BEGIN

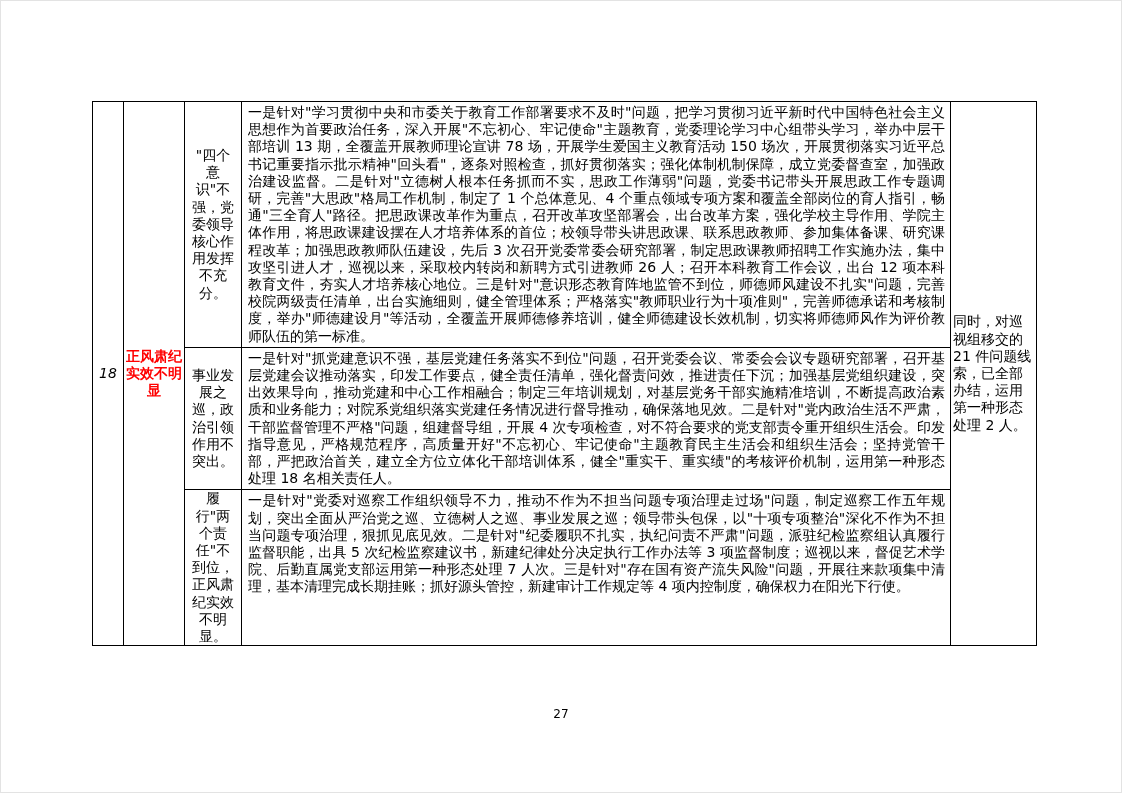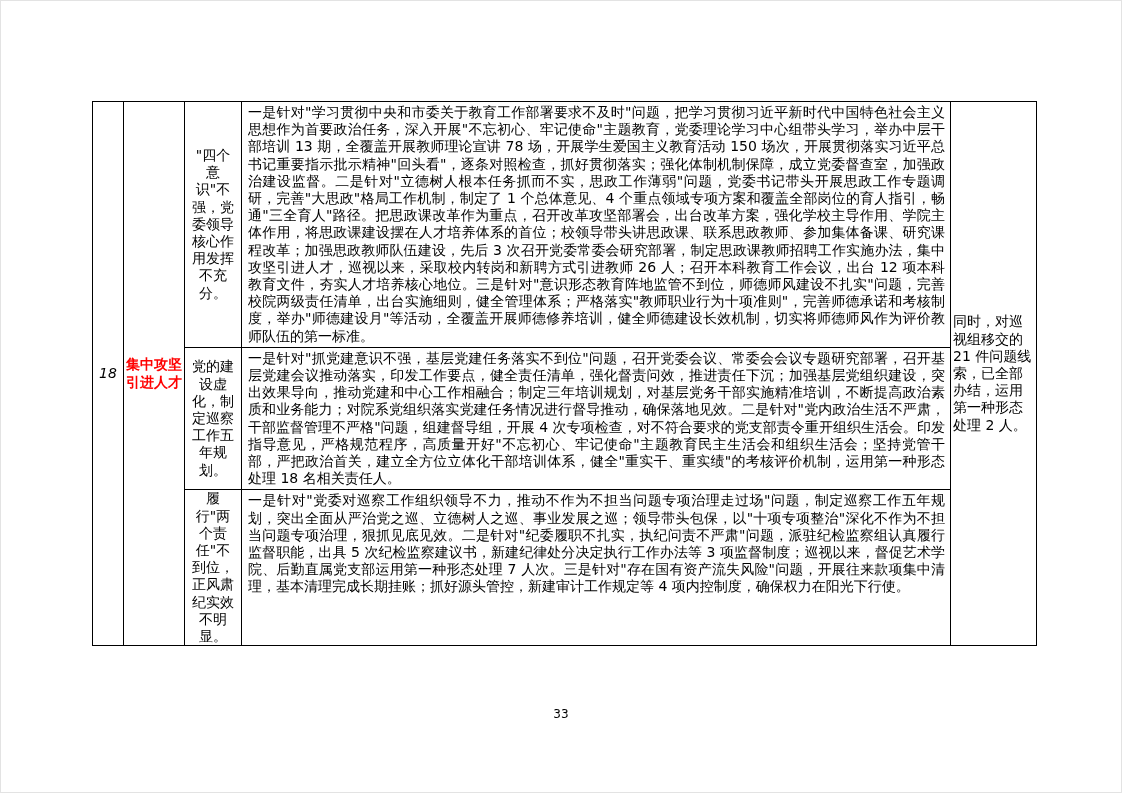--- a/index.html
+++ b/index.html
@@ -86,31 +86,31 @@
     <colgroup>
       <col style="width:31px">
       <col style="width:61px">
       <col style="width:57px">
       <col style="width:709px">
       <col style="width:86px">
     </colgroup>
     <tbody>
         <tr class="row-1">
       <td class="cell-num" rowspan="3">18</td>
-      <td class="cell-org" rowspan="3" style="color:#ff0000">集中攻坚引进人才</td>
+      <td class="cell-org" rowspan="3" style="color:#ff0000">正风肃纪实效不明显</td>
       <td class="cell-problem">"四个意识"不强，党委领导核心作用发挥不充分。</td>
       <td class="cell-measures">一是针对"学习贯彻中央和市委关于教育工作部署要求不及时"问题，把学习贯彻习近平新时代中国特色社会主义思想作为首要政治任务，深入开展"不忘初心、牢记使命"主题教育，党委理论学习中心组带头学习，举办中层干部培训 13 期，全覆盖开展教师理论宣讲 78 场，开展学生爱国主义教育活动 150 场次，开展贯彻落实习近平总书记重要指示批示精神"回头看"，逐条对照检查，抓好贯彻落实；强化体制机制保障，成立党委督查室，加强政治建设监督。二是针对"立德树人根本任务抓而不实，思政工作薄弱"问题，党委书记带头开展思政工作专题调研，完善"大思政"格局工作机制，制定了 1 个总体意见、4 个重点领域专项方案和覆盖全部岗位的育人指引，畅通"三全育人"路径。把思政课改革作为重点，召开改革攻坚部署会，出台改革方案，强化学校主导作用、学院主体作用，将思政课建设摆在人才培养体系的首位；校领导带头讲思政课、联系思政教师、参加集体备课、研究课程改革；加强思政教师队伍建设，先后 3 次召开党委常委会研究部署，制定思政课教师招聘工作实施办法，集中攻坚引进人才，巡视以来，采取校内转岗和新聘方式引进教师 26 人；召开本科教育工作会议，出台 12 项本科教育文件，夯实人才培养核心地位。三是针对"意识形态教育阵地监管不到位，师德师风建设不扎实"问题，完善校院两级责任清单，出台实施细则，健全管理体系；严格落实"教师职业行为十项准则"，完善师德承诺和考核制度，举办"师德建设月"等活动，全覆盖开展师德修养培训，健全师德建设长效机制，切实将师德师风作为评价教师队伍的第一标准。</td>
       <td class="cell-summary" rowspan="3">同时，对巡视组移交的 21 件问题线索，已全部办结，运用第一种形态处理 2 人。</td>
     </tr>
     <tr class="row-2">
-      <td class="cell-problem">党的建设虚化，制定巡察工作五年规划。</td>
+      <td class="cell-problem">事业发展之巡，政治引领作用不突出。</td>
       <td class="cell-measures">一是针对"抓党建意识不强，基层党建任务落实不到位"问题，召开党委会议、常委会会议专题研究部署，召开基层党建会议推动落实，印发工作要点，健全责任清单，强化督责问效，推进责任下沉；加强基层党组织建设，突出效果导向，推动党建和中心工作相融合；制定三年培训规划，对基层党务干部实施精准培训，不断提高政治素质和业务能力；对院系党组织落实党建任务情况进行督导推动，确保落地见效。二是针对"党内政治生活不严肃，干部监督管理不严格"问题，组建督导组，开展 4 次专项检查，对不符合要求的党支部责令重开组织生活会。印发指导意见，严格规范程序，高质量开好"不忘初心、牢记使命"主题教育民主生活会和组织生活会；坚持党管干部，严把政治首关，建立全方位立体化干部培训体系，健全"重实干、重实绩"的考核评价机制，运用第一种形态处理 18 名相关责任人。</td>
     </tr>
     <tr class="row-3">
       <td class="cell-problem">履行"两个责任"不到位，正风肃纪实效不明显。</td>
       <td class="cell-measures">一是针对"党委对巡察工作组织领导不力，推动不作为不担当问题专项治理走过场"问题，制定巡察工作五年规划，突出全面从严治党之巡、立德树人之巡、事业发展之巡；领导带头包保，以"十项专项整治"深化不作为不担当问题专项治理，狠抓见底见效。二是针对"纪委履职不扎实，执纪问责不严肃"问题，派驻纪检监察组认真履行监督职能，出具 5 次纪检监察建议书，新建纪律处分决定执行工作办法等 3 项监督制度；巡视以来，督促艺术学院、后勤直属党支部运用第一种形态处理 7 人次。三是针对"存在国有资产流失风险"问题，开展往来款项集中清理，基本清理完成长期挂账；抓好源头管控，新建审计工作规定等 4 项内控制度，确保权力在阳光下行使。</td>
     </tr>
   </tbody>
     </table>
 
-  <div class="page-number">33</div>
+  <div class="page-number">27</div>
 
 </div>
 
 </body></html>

END

Directions for this task: Note every line of the entries in which "rowspan" appears, and copy it down.

Result below:
       <td class="cell-num" rowspan="3">18</td>
-      <td class="cell-org" rowspan="3" style="color:#ff0000">集中攻坚引进人才</td>
+      <td class="cell-org" rowspan="3" style="color:#ff0000">正风肃纪实效不明显</td>
       <td class="cell-summary" rowspan="3">同时，对巡视组移交的 21 件问题线索，已全部办结，运用第一种形态处理 2 人。</td>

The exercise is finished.